What’s undeniable is that Amazon has entered another Capex cycle shortly after exiting the last one (i.e., the company has deferred FCF generation once again). The judge is still out on whether these investments will bear fruit, but the fact that Amazon is monetizing capacity as soon as it comes online is good news for ROIC visibility (at least over the short to mid-term). Capex for 2025 will come in around $125 billion, and it will be higher in 2026 (probably a more conservative tone than the rest?)
Even though AWS was the clear protagonist this quarter, I think there were other interesting highlights, which I have listed below:
- North America and International both grew double digits 
- Ads also accelerated its growth to 22%, now at a $70 billion run rate 
- Delivery speeds continued to accelerate in the retail segment (adding 3-hour delivery in some cities), which had a positive impact on several categories. Everyday Essentials grew nearly twice as fast as the rest of the business and grocery is already at $100 billion in Gross Merchandise Value (3rd largest grocer in the US), even without counting Whole Foods and Fresh 
- Customers are 60% more likely to complete a purchase when using Rufus (the AI assistant), which has 250 million customers with MAUs up 140% YoY 
- With the feature Buy For Me, Amazon is going to be able to purchase goods from other merchants for customers (i.e., on pace to become the one-stop shop) 
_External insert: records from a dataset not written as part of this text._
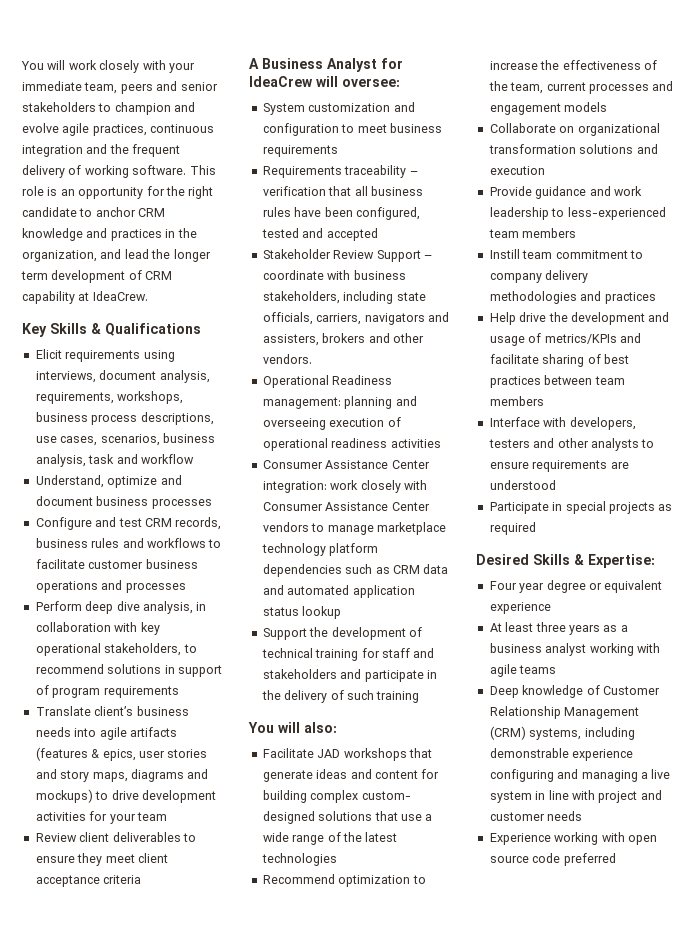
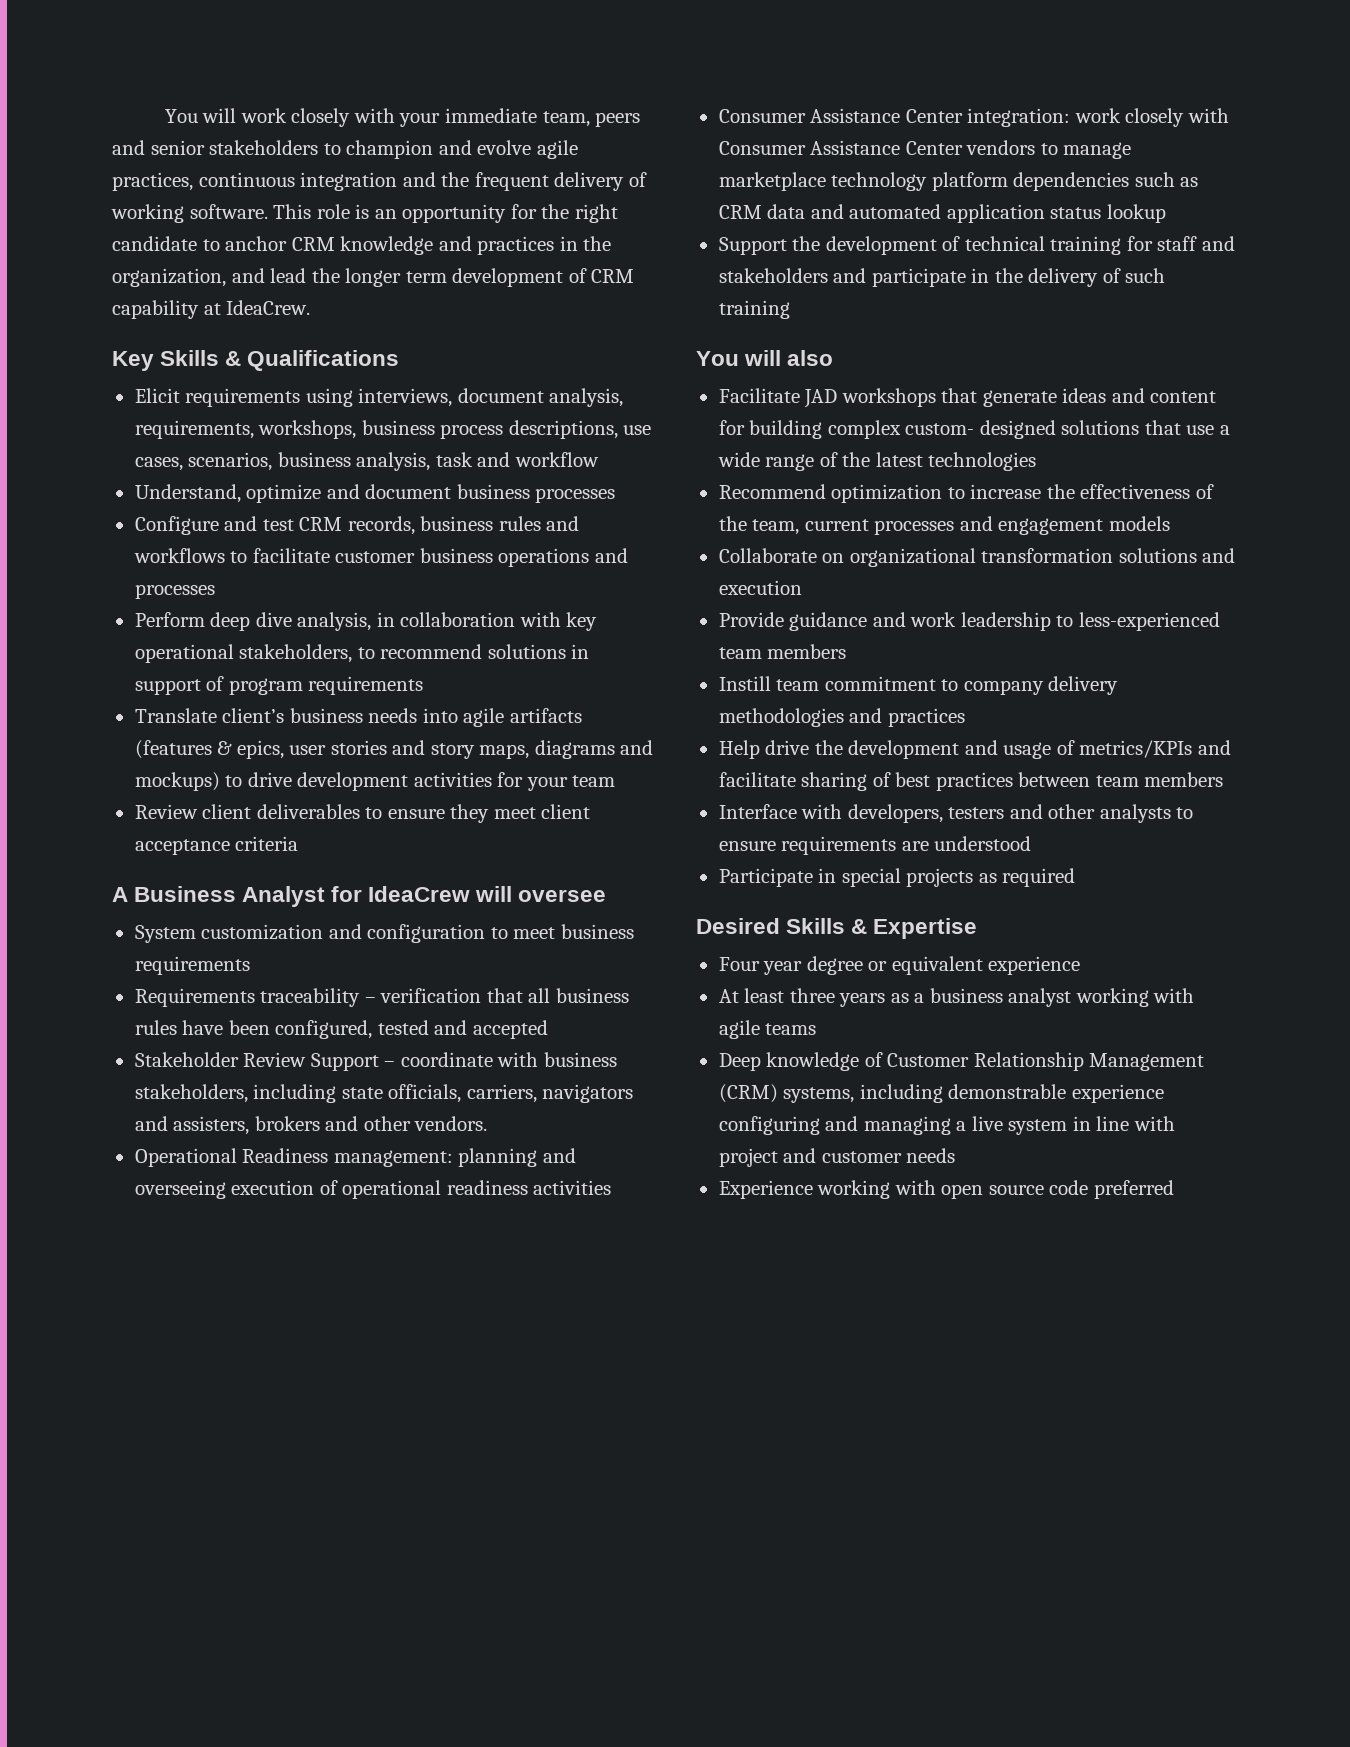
- A Business Analyst for IdeaCrew will oversee:
+ A Business Analyst for IdeaCrew will oversee
- You will also:
+ You will also
- Desired Skills & Expertise:
+ Desired Skills & Expertise

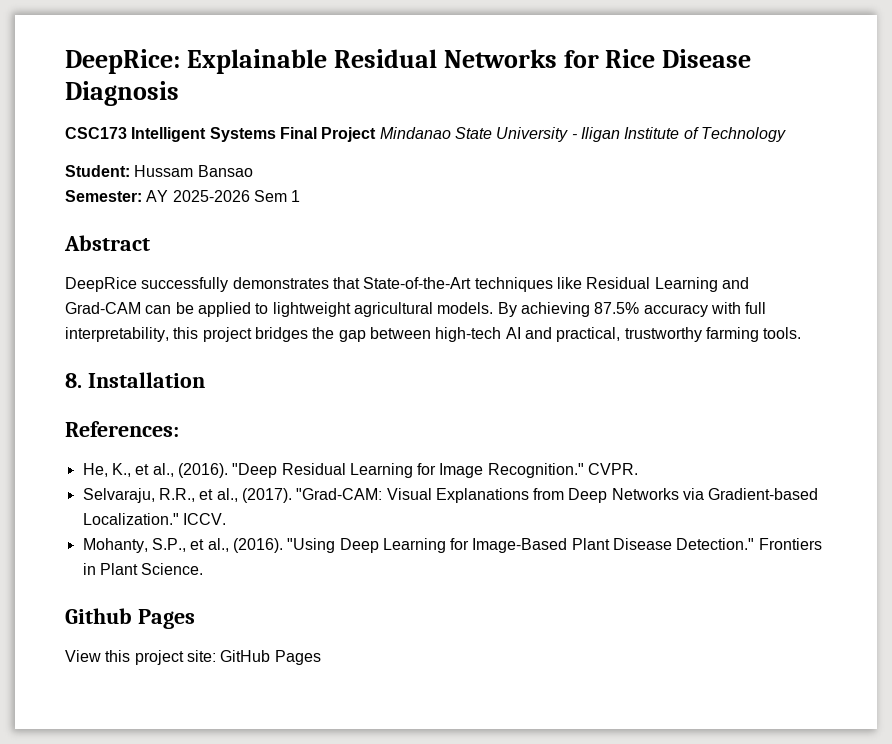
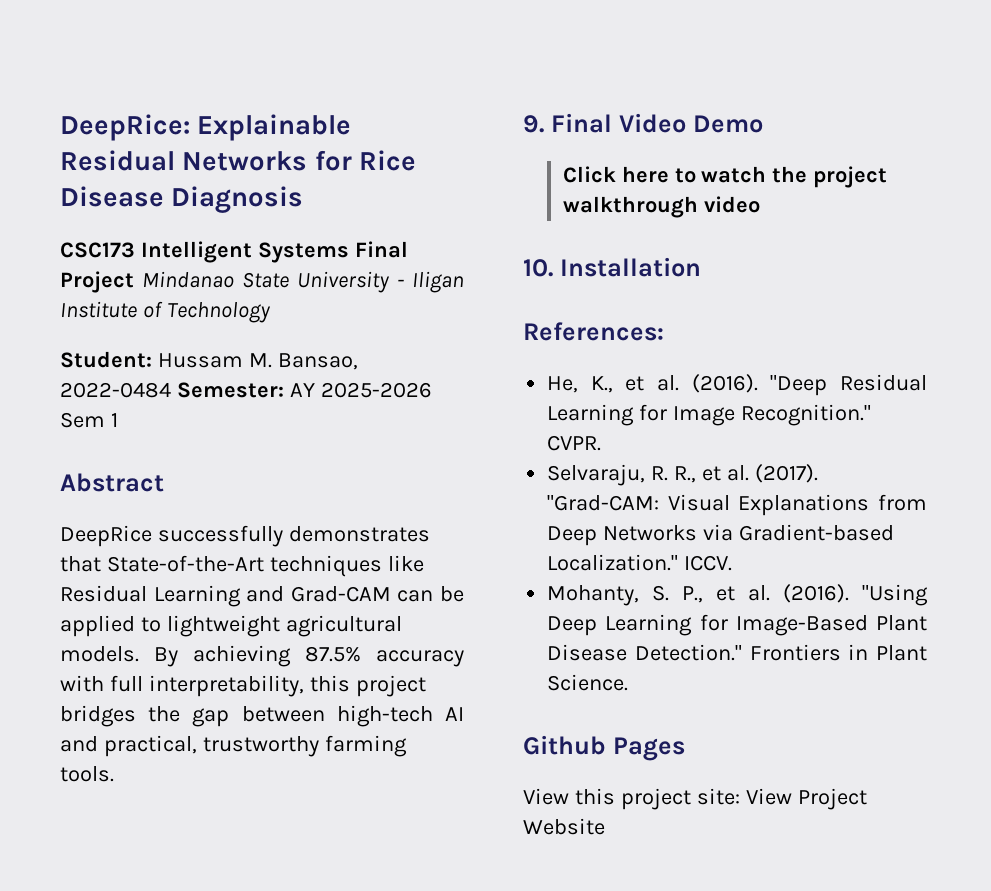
- Student: Hussam Bansao
- Semester: AY 2025-2026 Sem 1
+ Student: Hussam M. Bansao, 2022-0484 Semester: AY 2025-2026 Sem 1
- 8. Installation
+ 9. Final Video Demo
+ Click here to watch the project walkthrough video
+ 10. Installation
- He, K., et al., (2016).
+ He, K., et al. (2016).
- Selvaraju, R.R., et al., (2017).
+ Selvaraju, R. R., et al. (2017).
- Mohanty, S.P., et al., (2016).
+ Mohanty, S. P., et al. (2016).
- View this project site: GitHub Pages
+ View this project site: View Project Website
- Expanded the number of Kuiper satellites in space to 150 
Think that it’s also worth listening to what Andy Jassy said about the recent layoff announcement. It seems like Amazon was slowly transitioning to Day 2, but Andy Jassy decided to go back to Day 1:
“What I would tell you is the announcement that we made a few days ago was not really financially driven, and it’s not even really AI-driven, not right now at least. It’s culture.”
All in all, great earnings by Amazon despite all the negativity the stock had seen recently (go figure). I will obviously continue to hold my position.